AUSTRALIA'S ambassador in Beijing has launched a thinly veiled attack on Foreign Minister Kevin Rudd in a speech rebuking those who speak Chinese but "do not understand how China works".

Geoff Raby, whose term as ambassador ends on August 5, did not name his Chinese-speaking boss, but pointedly observed that "one of the biggest challenges has been managing my own team [including] politicians and officials".

"To speak Chinese is not to know China," Dr Raby told a high-powered gathering of more than 400 Australian corporate leaders in Beijing yesterday in a speech titled What does it mean to be China literate?

"Many examples can be found of people who speak Mandarin to a high level but who do not understand how China works," he said. "They may have learnt their Chinese shut up in their study reading the Analects."

Mr Rudd studied Chinese at the Australian National University under sinologist Pierre Ryckmans, who translated the Analects of Confucius.

Last night a supporter of Mr Rudd suggested Dr Raby would now have time to also read the Analects: "It might be worth the while of the now-unemployed ambassador to shut himself up and read the book."

Mr Rudd opted not to fuel the dispute. His spokeswoman said he agreed that there were many people outside China who knew the language but did not know how the country worked.

As well as being fluent in Chinese, Mr Rudd worked at the embassy in Beijing in the 1980s before entering Parliament.

While his China knowledge has been eagerly sought after, including by US Secretary of State Hillary Clinton, many observers say he failed to live up to high expectations of what he could bring to the China relationship.

Last month, the state-owned Global Times blamed Australia's "Chinese-speaking former prime minister" for a series of conflicts during his term, including over his hawkish 2009 defence white paper.

"The reality overwhelms hysterical ideas," Global Times editor Hu Xijin told The Age, after contrasting Mr Rudd's defence posture with Australia's economic dependency on China.

But President Hu Jintao has never personally rebuked Mr Rudd for speaking Chinese and still getting China wrong, contrary to previous reports.

Dr Raby told the Australian Institute of Company Directors that while learning Chinese was "immensely valuable", it was neither necessary nor sufficient for understanding China.

He took aim at a broad national failure to come to grips with the rise of China, including at the core of Australian foreign policymaking. "China now matters more to Australia in terms of trade than it matters to any other major country," he said.
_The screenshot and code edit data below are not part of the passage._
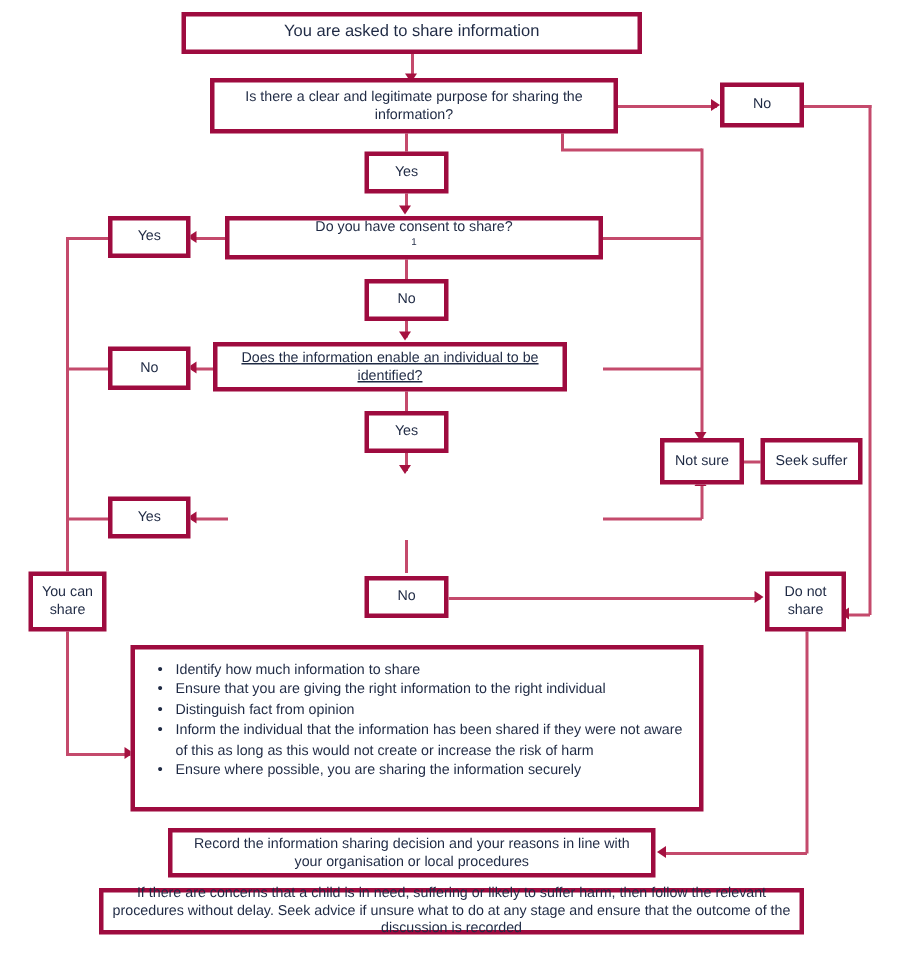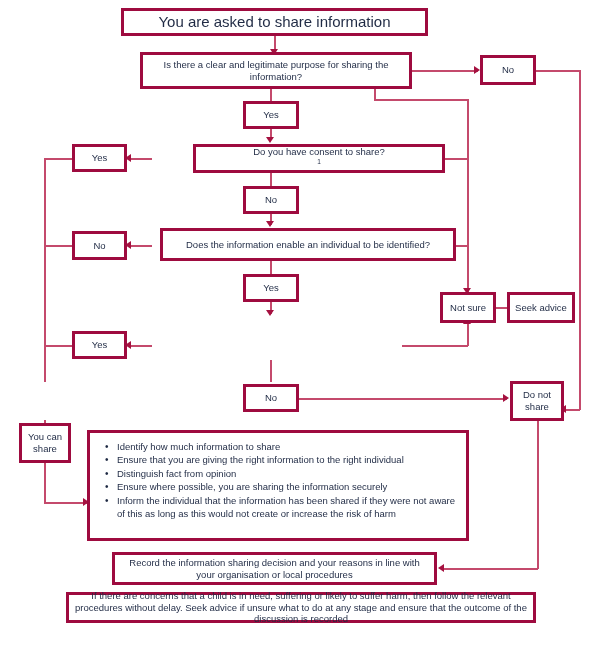--- a/index.html
+++ b/index.html
@@ -12,7 +12,7 @@
   .box span{display:block;padding:0 4px;}
 
   .t-10{font-size:9.5px;}
-  .t-11{font-size:15px;}
+  .t-11{font-size:11px;}
 
   
   .ln{position:absolute;background:#C44A6C;z-index:1;}

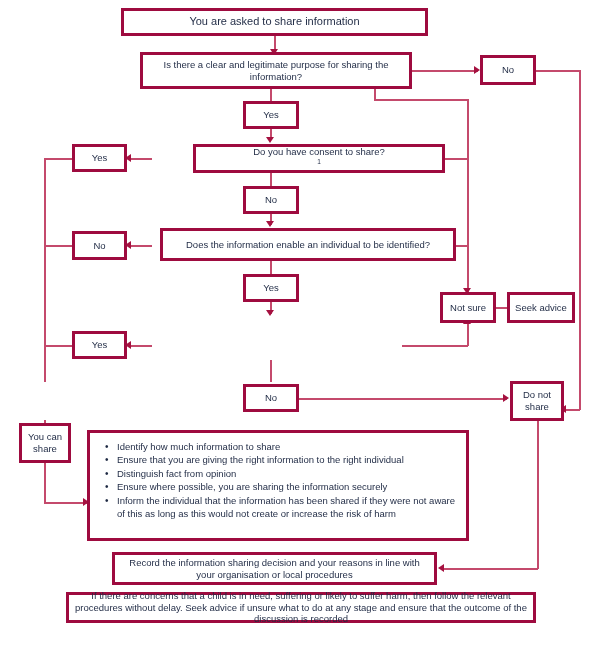--- a/index.html
+++ b/index.html
@@ -126,7 +126,7 @@
     <span>Yes</span>
   </div>
 
-  <div class="box t-10" style="left:150px;top:144px;width:252px;height:29px;margin-left:43px;">
+  <div class="box t-10" style="left:150px;top:144px;width:252px;height:29px;">
     <span><span>Do you have consent to share?</span><sup>1</sup></span>
   </div>
 

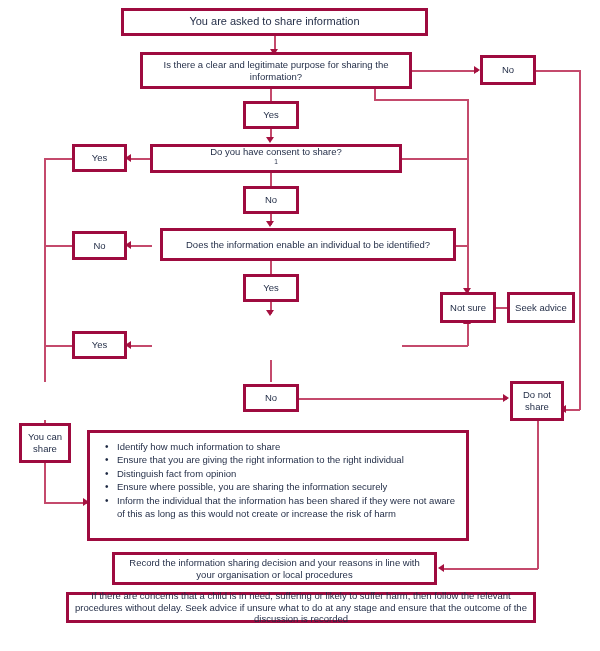--- a/index.html
+++ b/index.html
@@ -138,7 +138,7 @@
     <span>No</span>
   </div>
 
-  <div class="box t-10" style="left:160px;top:228px;width:296px;height:33px;">
+  <div class="box t-10" style="left:142px;top:228px;width:236px;height:33px;text-decoration:underline;">
     <span>Does the information enable an individual to be identified?</span>
   </div>
 

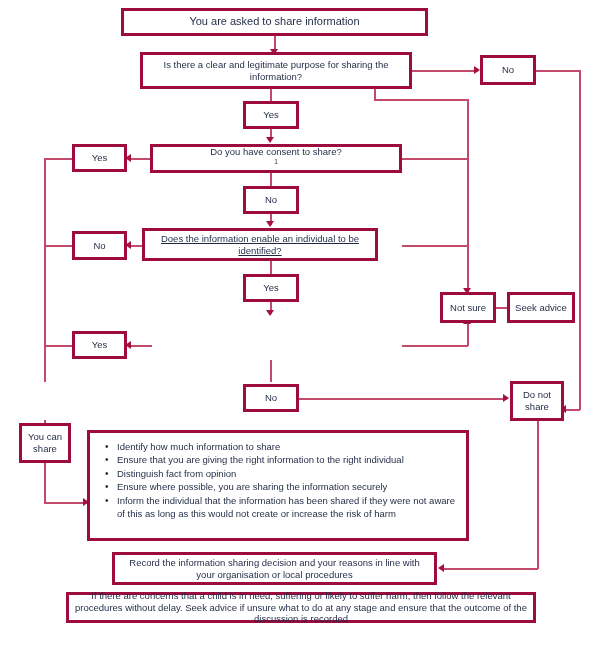--- a/index.html
+++ b/index.html
@@ -164,7 +164,7 @@
   </div>
 
   <div class="box t-10" style="left:507px;top:292px;width:68px;height:31px;">
-    <span>Seek advice</span>
+    <span>Seek suffer</span>
   </div>
 
   <div class="box t-10" style="left:19px;top:381px;width:52px;height:40px;margin-top:42px;">

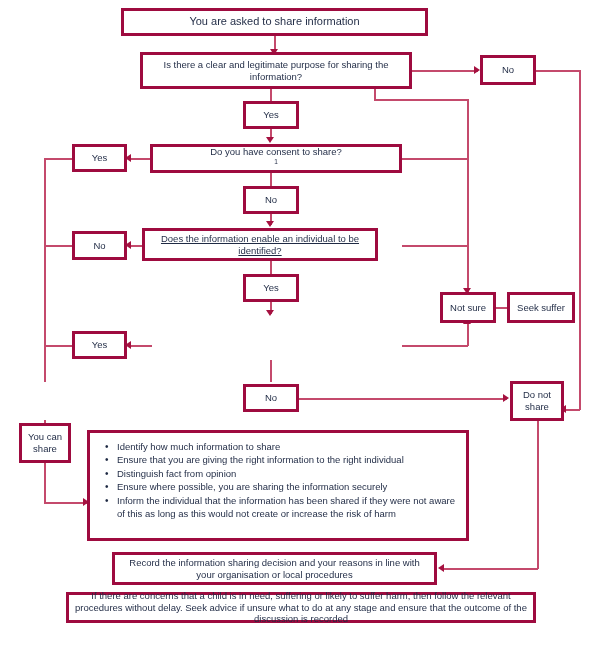--- a/index.html
+++ b/index.html
@@ -167,7 +167,7 @@
     <span>Seek suffer</span>
   </div>
 
-  <div class="box t-10" style="left:19px;top:381px;width:52px;height:40px;margin-top:42px;">
+  <div class="box t-10" style="left:19px;top:381px;width:52px;height:40px;">
     <span>You can share</span>
   </div>
 

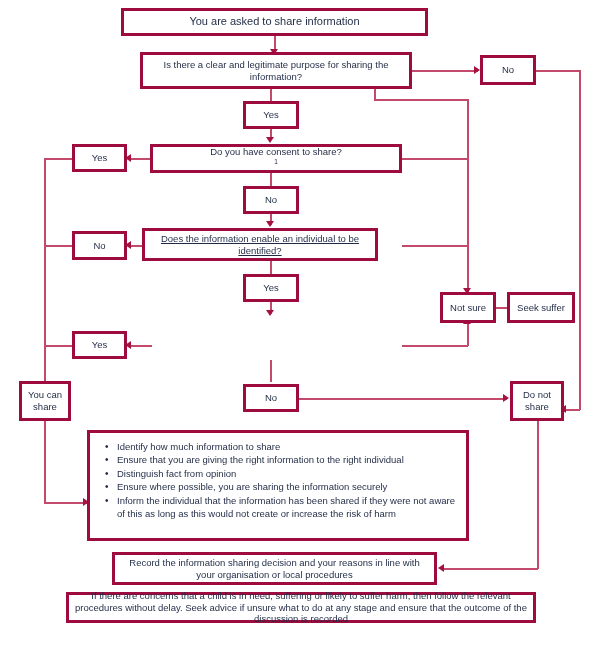--- a/index.html
+++ b/index.html
@@ -180,8 +180,8 @@
       <li>Identify how much information to share</li>
       <li>Ensure that you are giving the right information to the right individual</li>
       <li>Distinguish fact from opinion</li>
+      <li>Inform the individual that the information has been shared if they were not aware of this as long as this would not create or increase the risk of harm</li>
       <li>Ensure where possible, you are sharing the information securely</li>
-      <li>Inform the individual that the information has been shared if they were not aware of this as long as this would not create or increase the risk of harm</li>
     </ul>
   </div>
China took a quarter of Australia's exports, more than South Korea (23.9 per cent), Japan (19.4 per cent), the US (5 per cent), and Britain and Canada (both 3 per cent). "So when we talk about acting with like-minded countries, in respect of our trading relationship, we are today very much alone when dealing with China."

He said Australian executives and officials needed to know China in its own terms "whether we like it or not". He implicitly slammed all of Australia's major companies for basing themselves in foreign-friendly Shanghai rather than Beijing, where decisions are made.

"If you establish your head office in Shanghai, effectively you have tattooed on your forehead ‘I don't understand China'," he said.

Tensions over China policy contributed to a strained relationship between Dr Raby and Mr Rudd, as they have between Mr Rudd and Ms Gillard.

Some see Mr Rudd's hastily planned visit to Guangzhou this weekend through the prism of leadership rivalry, after MsGillard's low-ambition but accident-free Beijing visit last month. Ms Gillard did not raise China's military build-up during her visit, but Mr Rudd told an audience in Washington soon after that China was turning east Asia into "a global arms bazaar".